Copy each line below that includes "marital".

_Records drawn from a dataset_
▼
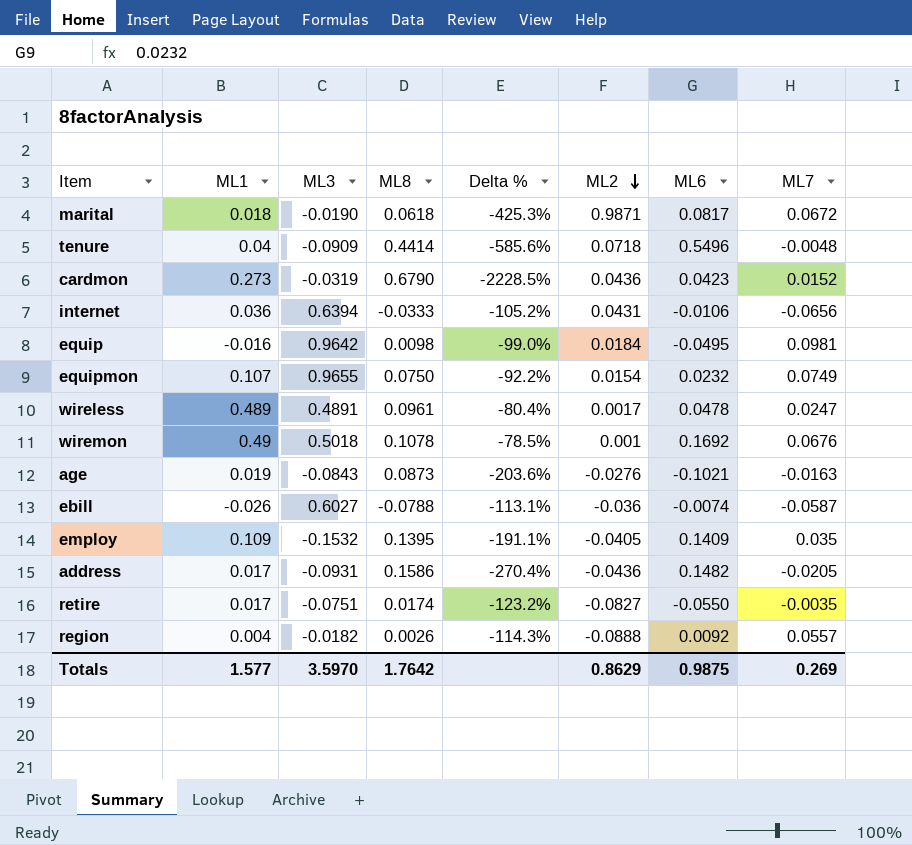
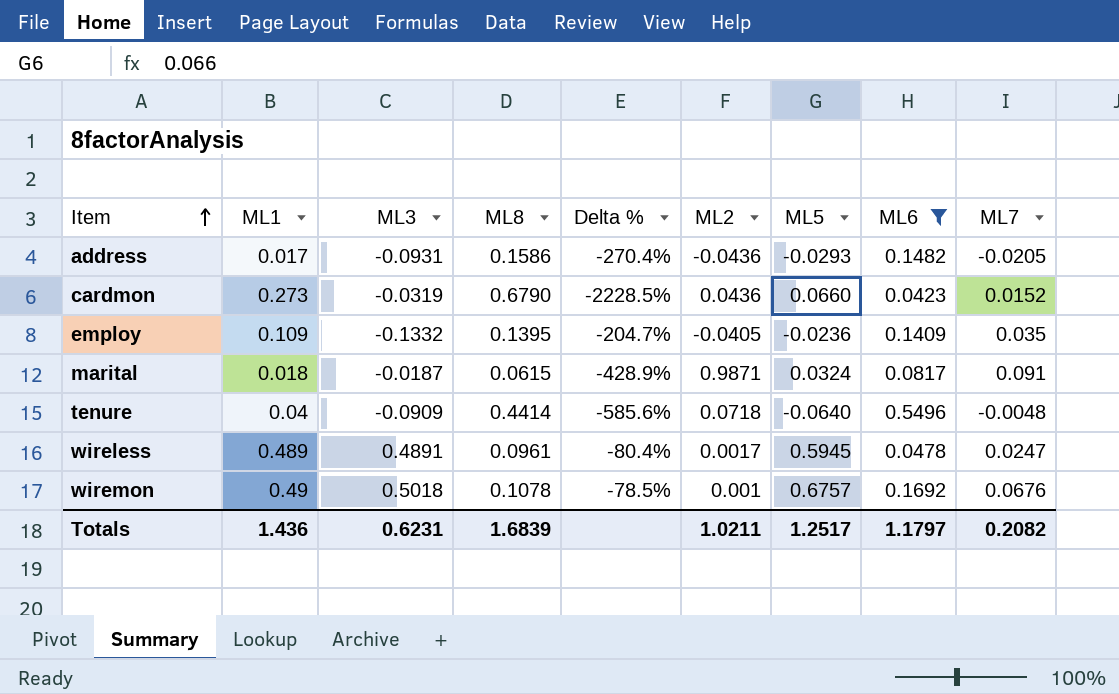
filter: none -> ML6 >= 0.0423
row order: ML2 descending -> Item ascending
column ML5 | position: none -> 7
employ | ML3: -0.1532 -> -0.1332
employ | Delta %: -191.1% -> -204.7%
marital | ML3: -0.0190 -> -0.0187
marital | ML8: 0.0618 -> 0.0615
marital | Delta %: -425.3% -> -428.9%
marital | ML7: 0.0672 -> 0.091
Totals | ML1: 1.577 -> 1.436
Totals | ML3: 3.5970 -> 0.6231
Totals | ML8: 1.7642 -> 1.6839
Totals | ML2: 0.8629 -> 1.0211
Totals | ML6: 0.9875 -> 1.1797
Totals | ML7: 0.269 -> 0.2082

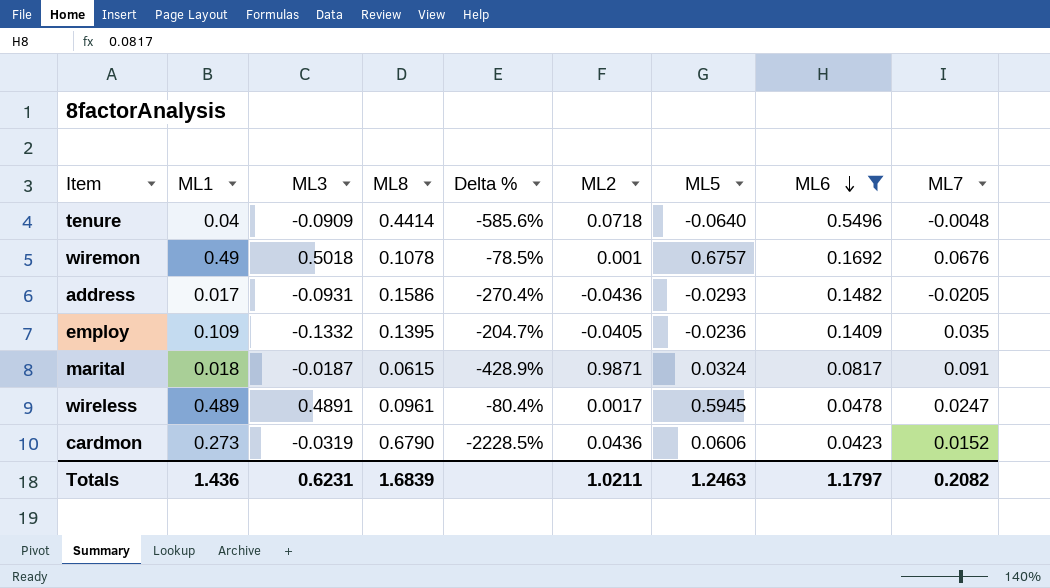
row order: Item ascending -> ML6 descending
cardmon | ML5: 0.0660 -> 0.0606
Totals | ML5: 1.2517 -> 1.2463

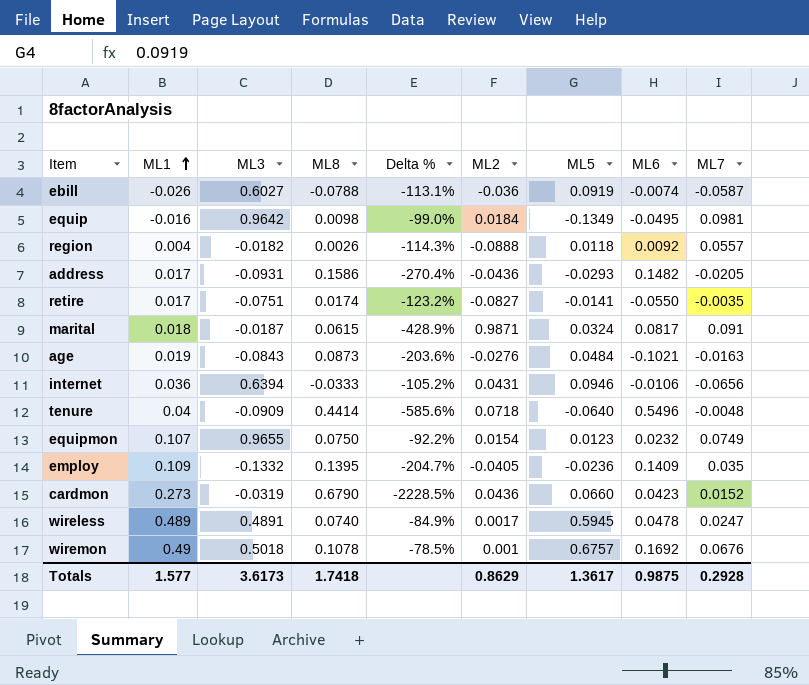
filter: ML6 >= 0.0423 -> none
row order: ML6 descending -> ML1 ascending
cardmon | ML5: 0.0606 -> 0.0660
wireless | ML8: 0.0961 -> 0.0740
wireless | Delta %: -80.4% -> -84.9%
Totals | ML1: 1.436 -> 1.577
Totals | ML3: 0.6231 -> 3.6173
Totals | ML8: 1.6839 -> 1.7418
Totals | ML2: 1.0211 -> 0.8629
Totals | ML5: 1.2463 -> 1.3617
Totals | ML6: 1.1797 -> 0.9875
Totals | ML7: 0.2082 -> 0.2928

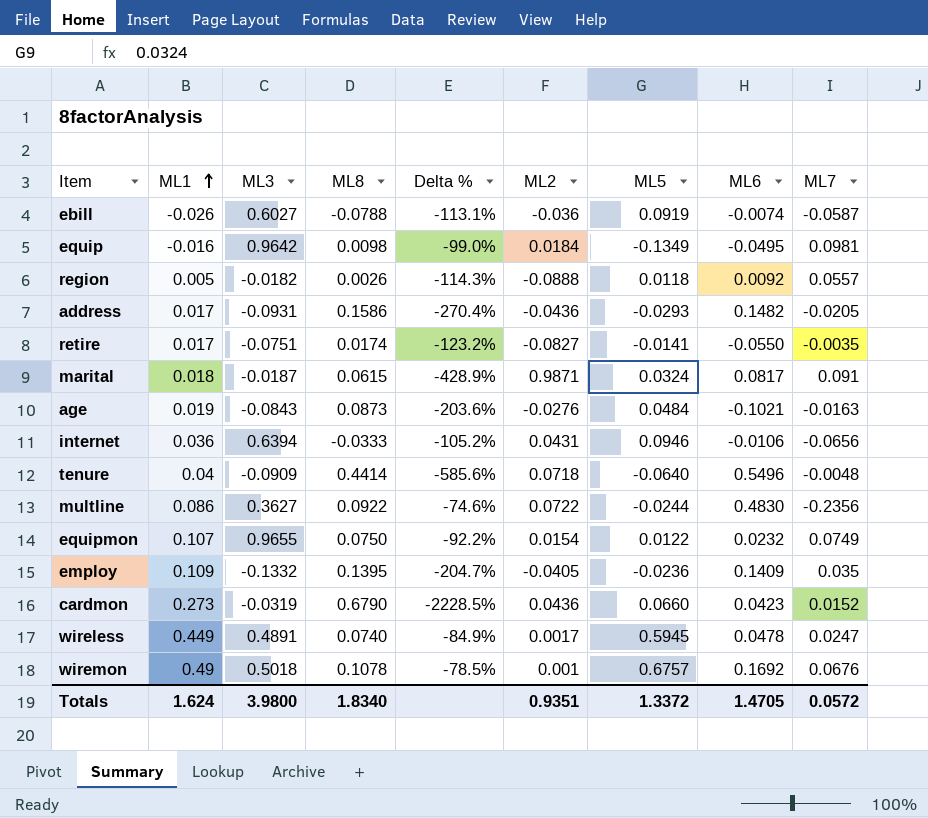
region | ML1: 0.004 -> 0.005
row multline: none -> 0.086 | 0.3627 | 0.0922 | -74.6% | 0.0722 | -0.0244 | 0.4830 | -0.2356
equipmon | ML5: 0.0123 -> 0.0122
wireless | ML1: 0.489 -> 0.449
Totals | ML1: 1.577 -> 1.624
Totals | ML3: 3.6173 -> 3.9800
Totals | ML8: 1.7418 -> 1.8340
Totals | ML2: 0.8629 -> 0.9351
Totals | ML5: 1.3617 -> 1.3372
Totals | ML6: 0.9875 -> 1.4705
Totals | ML7: 0.2928 -> 0.0572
▲
_The completed task_
marital | ML3: -0.0190 -> -0.0187
marital | ML8: 0.0618 -> 0.0615
marital | Delta %: -425.3% -> -428.9%
marital | ML7: 0.0672 -> 0.091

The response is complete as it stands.